MBEP’s Hernandez says all three of these projects are the gold standard of affordable housing. Not only are they family homes, but they come with several amenities such as computer and community rooms, outdoor barbecue and play areas and wellness, career, education and financial service centers. These resources are included in projects as a way to increase a nonprofit developer’s chances of receiving funding from the state and federal government in hypercompetitive grant applications. Hernandez would like to think that these nonprofit leaders are also working these features into their projects because it’s the right thing to do.
Rivas is trying to bolster these efforts with Assembly Bill 1654, which would set aside additional state funding for new housing projects benefiting farmworkers over the next 10 years. It would also replicate the local 2018 farmworker housing study on a statewide scale, and develop a strategy to “substantially improve policy, funding and implementation of farmworker housing production in California to adequately address the size and scope of the problems identified in the study.”
For decades, farmworker housing was built cheaply on the edges of society next to the land the laborers would oversee. But while that approach kept costs low for farmers and worked for some farmworkers, it also made life tough for secluded farmworker families that wanted their children to benefit from the U.S. education system. These new projects give farmworkers a shot at setting their children up for success, Hernandez says.
“It’s not just about the home,” he says. “It’s also about the opportunity.”
And Solorio says that’s all farmworkers want. The work is brutal, and the expectations are tremendous, but it’s all worth it if her kids can find success that she never could.
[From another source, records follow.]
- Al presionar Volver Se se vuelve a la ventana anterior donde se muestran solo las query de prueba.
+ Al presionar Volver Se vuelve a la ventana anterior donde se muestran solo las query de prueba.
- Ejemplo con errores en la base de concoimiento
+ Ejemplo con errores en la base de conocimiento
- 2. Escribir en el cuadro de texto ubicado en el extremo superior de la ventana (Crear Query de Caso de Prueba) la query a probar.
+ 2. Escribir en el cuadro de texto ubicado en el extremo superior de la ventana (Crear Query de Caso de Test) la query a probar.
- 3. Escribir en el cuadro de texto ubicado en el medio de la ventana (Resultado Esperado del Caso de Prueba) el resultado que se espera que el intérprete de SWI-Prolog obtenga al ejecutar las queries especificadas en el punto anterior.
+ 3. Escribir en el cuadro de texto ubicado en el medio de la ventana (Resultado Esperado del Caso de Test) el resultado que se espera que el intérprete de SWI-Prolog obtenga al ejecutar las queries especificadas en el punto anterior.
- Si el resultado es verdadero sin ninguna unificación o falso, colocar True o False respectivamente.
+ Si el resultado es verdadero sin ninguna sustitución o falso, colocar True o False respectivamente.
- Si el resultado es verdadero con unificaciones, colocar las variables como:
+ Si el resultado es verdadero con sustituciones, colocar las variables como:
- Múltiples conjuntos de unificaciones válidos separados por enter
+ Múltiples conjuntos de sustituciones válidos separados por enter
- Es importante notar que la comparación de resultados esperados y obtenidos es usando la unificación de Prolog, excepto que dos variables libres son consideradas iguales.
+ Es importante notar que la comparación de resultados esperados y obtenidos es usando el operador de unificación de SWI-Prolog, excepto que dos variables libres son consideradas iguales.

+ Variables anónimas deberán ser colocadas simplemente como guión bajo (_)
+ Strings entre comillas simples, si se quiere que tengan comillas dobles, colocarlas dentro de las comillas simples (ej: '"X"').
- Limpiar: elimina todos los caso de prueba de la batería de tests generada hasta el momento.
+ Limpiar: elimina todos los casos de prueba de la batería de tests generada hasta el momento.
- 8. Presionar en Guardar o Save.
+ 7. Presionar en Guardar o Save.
She proudly says that her 20-year-old daughter is supporting herself and her two children, and living on her own after recently graduating from school in San Jose.
“I feel so happy for her that she’ll one day offer everything to her kids. What do I have to offer to my kids? I have no education. I can’t offer them what they need,” she says in Spanish. “I’d like to learn a little English, look for another job cleaning somewhere, but I can’t. Farmworkers sacrifice themselves. Sometimes we’re underpaid, and other times we’re mistreated. We’re in the cold, in the heat and, nevertheless, we have to do our work. Sometimes I think, ‘Will this get better?’ I’m not sure. But I have to keep trying. I have to keep going. God willing, things will get better.”